Thinking beyond value-based care (Out-of-Pocket)
As VBC fatigue sets in, what comes next? Probably some middle ground that incorporates elements of VBC and FFS. Nikhil is correct that no payment system is inherently good or bad — each comes with tradeoffs. FFS can achieve value by providing transparently superior outcomes at a reasonable cost. VBC doesn’t always create proper incentives — there’s cherry-picking and lemon-dropping — and we still struggle to define value. The alternative is to put down the notion that high-quality, cost-effective care is going to be driven by carrots and sticks. It’s about the care process, not the payment model. I’m a believer in a condition-specific focus and more comprehensive, holistic approach.
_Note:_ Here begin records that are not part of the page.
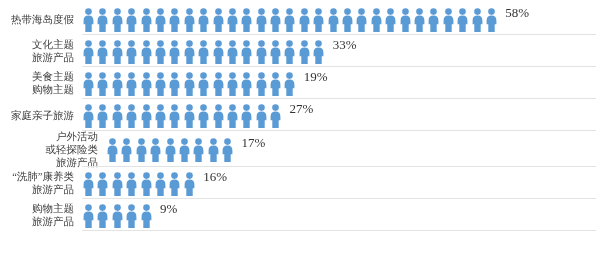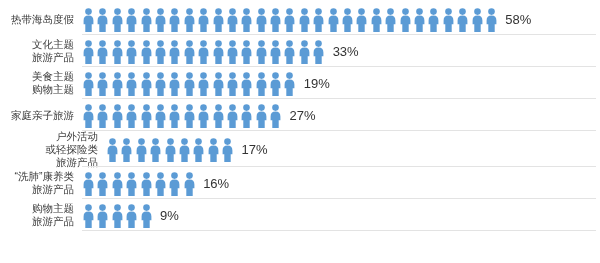--- a/index.html
+++ b/index.html
@@ -18,6 +18,7 @@
     width: 600px;
     height: 263px;
     box-sizing: border-box;
+    font-family: Liberation Serif, serif;
   }
   .row {
     display: flex;

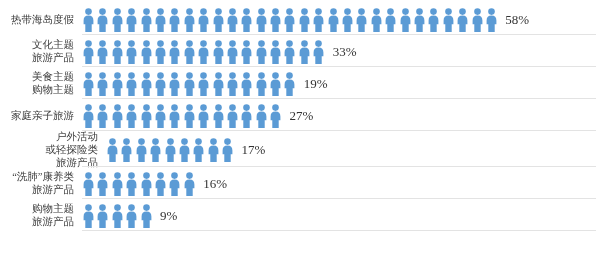--- a/index.html
+++ b/index.html
@@ -40,7 +40,6 @@
   .row-bar {
     flex: 1 1 auto;
     display: flex;
-    align-items: center;
     min-width: 0;
   }
   .icons {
Such a model contains elements of FFS (nested surgical episodes for MSK) and elements of VBC (global subcapitation for costs related to a diagnosis). Creating a more open, free market and giving patients the tools and incentives to find high quality care helps too. The anger and angst towards FFS as the root of all healthcare evils (and VBC as the savior) has watered down the conversation and impaired critical thinking about what will work best.
Generational Spine Surgeons: Like Father, Like Son (The Surgeon’s Record)
I must admit, becoming a podcast host was not on my 2024 To-Do list. And, while my skills are still in their infancy, I do enjoy it. An early lesson: let the conversation breathe. People are great at telling their own stories if you provide a gentle prompt and give them space. That’s why I really enjoyed this conversation between father and son, Sarbpaul and Amandeep Bhalla. Many of us pursue careers in healthcare to follow in the footsteps of parents, grandparents, or siblings. (My father was a hospital administrator, my mother a nurse). There’s been a lot of debate recently about whether a career in medicine is a calling. After this conversation, I’m not sure it matters. Each person’s career path is their own, subtly shaped by both conscious and subconscious factors.